В самой Москве эти низы были налицо. Это они, время от времени, наводняли собою Красную Площадь, это они, время от времени, расправлялись со всякими аристократическими попытками, это они поддерживали Грозного. Было купечество, которое — так же, как и низы, — боялось «конституции». Петербургская Россия доказала, что эта боязнь была правильна: при Петербургской России купечество было согнуто в бараний рог. Боялось ограничения и духовенство. Вспомним, что писал Тихомиров о расправе с этим духовенством. Вспомним и о страшном упадке русской Церкви, от которого она не смогла оправиться и до сих пор. Боялось и крестьянство. Вспомним, что получилось с ним в XVIII веке. В Москве не было конституции. Но в Москве была традиция, выкованная веками испытаний и поддерживаемая всей массой: и города и страны. В самой Москве была часть этой массы, готовая поддержать свои интересы или дубьем, или ропотом, или тем жутким способом народного голосования, который так блестяще подметил Пушкин: «народ безмолвствует».
Два первых царствования новой династии были, можно сказать классической эпохой нашей монархии, повторенной в сильно измененных условиях в XIX веке. Было «едино стадо и един пастырь», но не в стиле «айн фюрер, айн Рейх», не в стиле вождизма. Ибо монархия есть единоличная власть, подчиненная традициям страны, ее вере и ее интересам, иначе говоря, власть одного лица, но без отсебятины. Вождь — тоже одно лицо, но с отсебятиной. Петр был смесью монарха с вождем — редкий пример царя с отсебятиной. Первые два Романова — Михаил и Алексей в невероятно тяжких условиях послереволюционной и послевоенной разрухи и в исключительно короткий промежуток времени успели и восстановить страну, и установить некое нормальное равновесие между слоями и классами народа — указать каждому его место и его тягло. По историческим условиям тягло преобладало очень сильно. И в этом — как всегда в мире меняющемся и относительном равновесии — были созданы все необходимые предпосылки нормальной дальнейшей эволюции страны, до «техники передовых капиталистических стран» включительно. Но никакого ни места, ни возможности создания классовой диктатуры в Москве не было. Москва поднялась бы: купецкая — с рублем, мужицкая — с дубьем, духовная — с анафемой, и претендент в диктаторы был бы ликвидирован на корню.

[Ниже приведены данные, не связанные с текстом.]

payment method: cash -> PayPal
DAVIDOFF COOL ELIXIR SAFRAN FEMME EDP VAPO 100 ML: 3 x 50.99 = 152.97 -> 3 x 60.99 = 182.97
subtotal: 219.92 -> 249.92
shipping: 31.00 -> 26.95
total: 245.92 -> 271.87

Петр, конечно совсем не соображая, что именно он делает, — он, по-видимому, этого никогда не соображал (Ключевский вежливо говорит: «он был не охотник до досужих соображений, во всяком деле ему легче давались подробности работы, чем ее общий план, он лучше соображал средства и цели, чем следствия») — не успел сообразить даже и того, что оставляет страну без наследника престола. Петр сообразил, что Санкт-Петербург может быть хорошей гаванью, но едва ли соображал, что значит высылка правительственного центра страны на полтора месяца пути по тогдашнему бездорожью. Центр оказался вынесенным куда-то в далекую болотную глушь, на гнилое чухонское болото, где вообще никого не было: ни мужиков, ни купцов, ни посадских людей, ни духовенства, ни даже аристократии. Впоследствии, еще при Петре, там появился всякий наемный — по преимуществу иностранно-чухонский — сброд, который по профессии своей, по навыкам своим, и по полному своему интернационализму повиновался тем, кто ему платит.

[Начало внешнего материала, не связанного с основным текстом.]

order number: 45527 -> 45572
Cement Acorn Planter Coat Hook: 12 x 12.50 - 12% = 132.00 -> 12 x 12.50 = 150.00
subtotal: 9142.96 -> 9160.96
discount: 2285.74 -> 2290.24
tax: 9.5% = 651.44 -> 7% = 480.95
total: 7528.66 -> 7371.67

Петербург свалился на дворянство, как манна небесная. Вот именно из этого генерального штаба, созданного Петром и удаленного от неприятельских позиций Москвы: купечества, крестьянства и прочего можно было править страной в свое собственное удовольствие, в удовлетворение своей собственной похоти. Уже на другой день после смерти Петра дворянство устанавливает свою полную собственную диктатуру. На престол, вопреки и закону, и традиции, возводится вчерашняя девка, которая, конечно, ничем править не может и ничем не правит. Ее спаивают, и за нее управляет дворянство — раньше не очень оформленное, оно очень скоро консолидируется в касту, ясно сознававшую и свое положение, и свои возможности.
Впрочем, возможно, что и перенос царской резиденции был выдуман не Петром. В курсе профессора Филиппова, сказано — совсем мельком — следующее:
«Власть не господствовала над крепким, исторически сложившимся государственным слоем, а он сам держал ее в известном гармоническом (подчеркнуто профессором Филипповым) подчинении себе… Недаром поляки в Смутное время, видя плотность боярской и духовной среды, замыкавшейся около государя, считали необходимым для проведения своих планов вырвать царя из этой среды и перенести царскую резиденцию из Москвы куда-нибудь в другое место». (подчеркнуто профессором Филипповым).
Как видите, при Петре был просто реализован старый польский план. Царь был вырван не только из «среды», но, в сущности, и из России: тогдашний Санкт-Петербург Россией, конечно, не был. План врагов России был реализован одним из ее сословий.
Знало ли сословие о планах поляков? Или эта мысль пришла самостоятельно Петру? Или была внушена каким-то окружением? И почему никто против нее не протестовал? Почему после смерти Петра возвращение столицы в Москву так и не состоялось?
Ничего этого мы не знаем: «не учили». Не знаем и того, кто позволил пятнадцатилетнему мальчишке Петру таскаться по кабакам и публичным домам Кокуя. Петра Второго споили просто и откровенно. Но не было ли вокруг и Петра Первого людей, которые, вместо того, чтобы воспитывать его, предпочитали то ли активно толкать его в Кокуй, то ли пассивно смотреть, как он развлекается?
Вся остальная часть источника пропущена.